## Data extracts
········

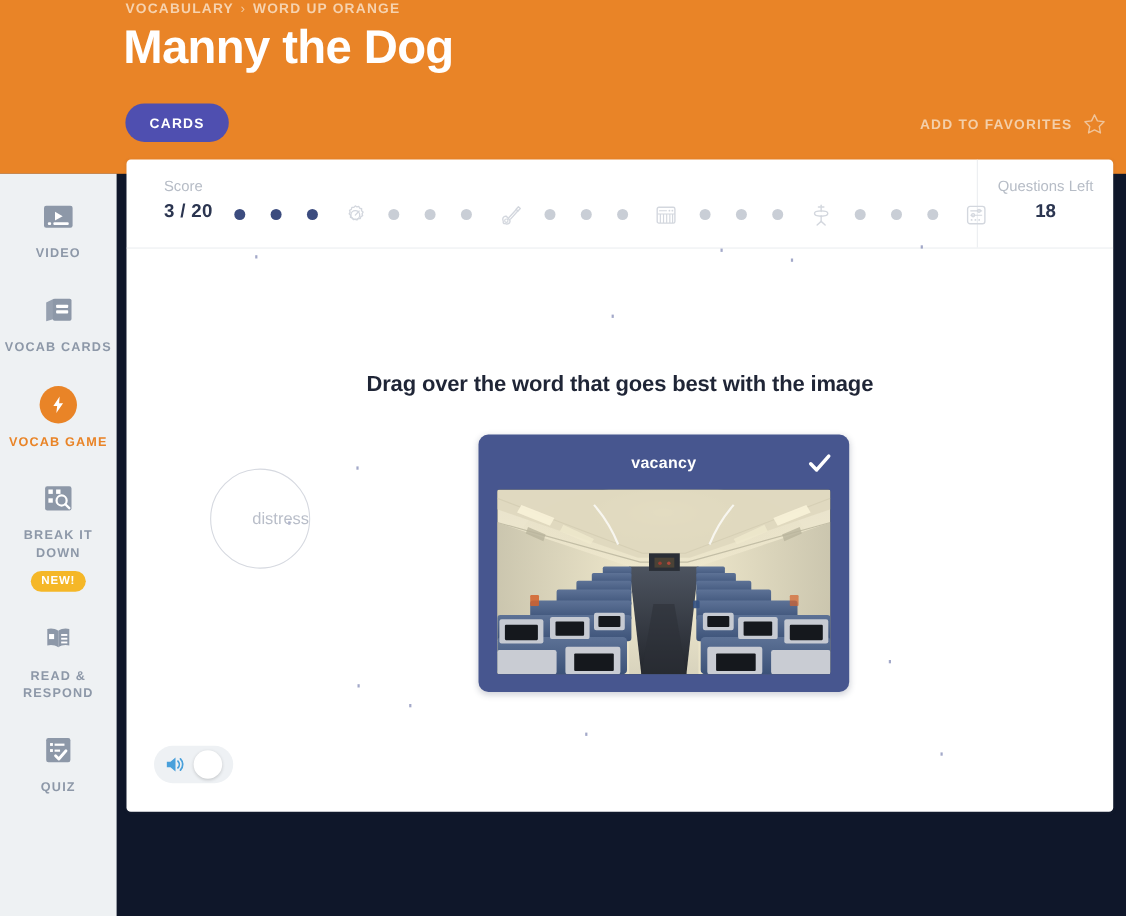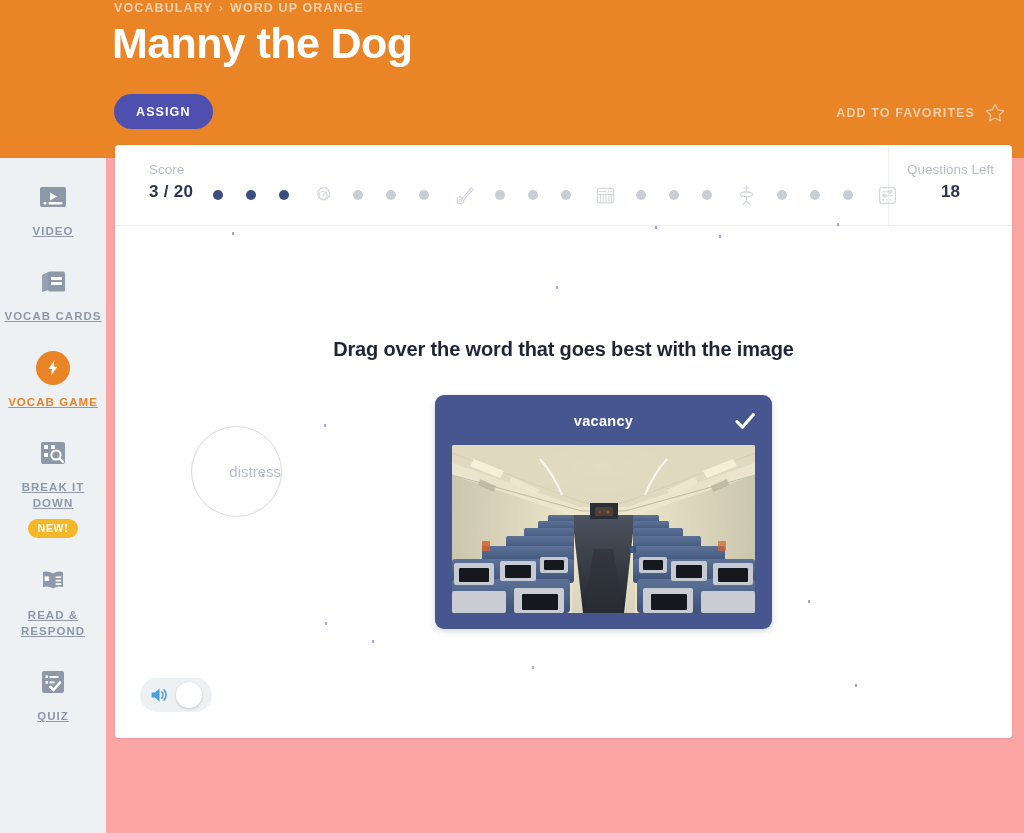--- a/index.html
+++ b/index.html
@@ -5,21 +5,21 @@
   * { box-sizing: border-box; margin: 0; padding: 0; }
   html, body {
     width: 1024px; height: 833px;
     font-family: "Liberation Sans", sans-serif;
     overflow: hidden;
     background: #eceff1;
   }
   #app {
     position: relative;
     width: 1024px; height: 833px;
-    background: #fca5a5;
+    background: #0f172a;
   }
 
   
   .header-band {
     position: absolute; left: 0; top: 0;
     width: 1024px; height: 158px;
     background: #e98427;
   }
   .breadcrumb {
     position: absolute; left: 114px; top: 1px;
@@ -73,21 +73,20 @@
     width: 106px;
     display: flex; flex-direction: column; align-items: center;
     cursor: pointer;
     margin-bottom: 26px;
   }
   .nav-icon { width: 34px; height: 34px; margin-bottom: 9px; display:block; }
   .nav-label {
     font-size: 11.5px; font-weight: 700; letter-spacing: 1.05px;
     color: #8d98a8; text-align: center; line-height: 1.42;
     text-transform: uppercase;
-    text-decoration: underline;
   }
   .nav-item.active .nav-label { color: #e98427; }
   .badge-new {
     margin-top: 7px;
     background: #f5b727; color: #ffffff;
     font-size: 10.5px; font-weight: 800; letter-spacing: 0.7px;
     border-radius: 10px; padding: 3px 10px 4px; text-align: right;
   }
   .bolt-circle {
     width: 34px; height: 34px; border-radius: 50%;
@@ -220,21 +219,21 @@
 
   <div class="header-band">
 
     <div class="breadcrumb">
       <span class="bc-link">VOCABULARY</span><span class="sep">›</span><span class="bc-link">WORD UP ORANGE</span>
     </div>
 
     <h1 class="page-title">Manny the Dog</h1>
 
     <div class="btn-row">
-      <button class="btn btn-assign">ASSIGN</button>
+      <button class="btn btn-assign">CARDS</button>
     </div>
 
     <div class="favorites">
       <span class="favorites-label">ADD TO FAVORITES</span>
       <svg class="star-icon" viewBox="0 0 24 24">
         <path d="M12 2.6l2.9 6 6.6 .9 -4.8 4.6 1.2 6.5 -5.9 -3.1 -5.9 3.1 1.2 -6.5 -4.8 -4.6 6.6 -.9z" fill="none" stroke="#f0c49a" stroke-width="1.4" stroke-linejoin="round"></path>
       </svg>
     </div>
   </div>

········

## Task objective
Nothing but the lines from the one containing "display: flex; flex-direction: column;" through the last line of the material should be returned, each exactly as written, both ends included.

## The completed task
     display: flex; flex-direction: column; align-items: center;
     cursor: pointer;
     margin-bottom: 26px;
   }
   .nav-icon { width: 34px; height: 34px; margin-bottom: 9px; display:block; }
   .nav-label {
     font-size: 11.5px; font-weight: 700; letter-spacing: 1.05px;
     color: #8d98a8; text-align: center; line-height: 1.42;
     text-transform: uppercase;
-    text-decoration: underline;
   }
   .nav-item.active .nav-label { color: #e98427; }
   .badge-new {
     margin-top: 7px;
     background: #f5b727; color: #ffffff;
     font-size: 10.5px; font-weight: 800; letter-spacing: 0.7px;
     border-radius: 10px; padding: 3px 10px 4px; text-align: right;
   }
   .bolt-circle {
     width: 34px; height: 34px; border-radius: 50%;
@@ -220,21 +219,21 @@
 
   <div class="header-band">
 
     <div class="breadcrumb">
       <span class="bc-link">VOCABULARY</span><span class="sep">›</span><span class="bc-link">WORD UP ORANGE</span>
     </div>
 
     <h1 class="page-title">Manny the Dog</h1>
 
     <div class="btn-row">
-      <button class="btn btn-assign">ASSIGN</button>
+      <button class="btn btn-assign">CARDS</button>
     </div>
 
     <div class="favorites">
       <span class="favorites-label">ADD TO FAVORITES</span>
       <svg class="star-icon" viewBox="0 0 24 24">
         <path d="M12 2.6l2.9 6 6.6 .9 -4.8 4.6 1.2 6.5 -5.9 -3.1 -5.9 3.1 1.2 -6.5 -4.8 -4.6 6.6 -.9z" fill="none" stroke="#f0c49a" stroke-width="1.4" stroke-linejoin="round"></path>
       </svg>
     </div>
   </div>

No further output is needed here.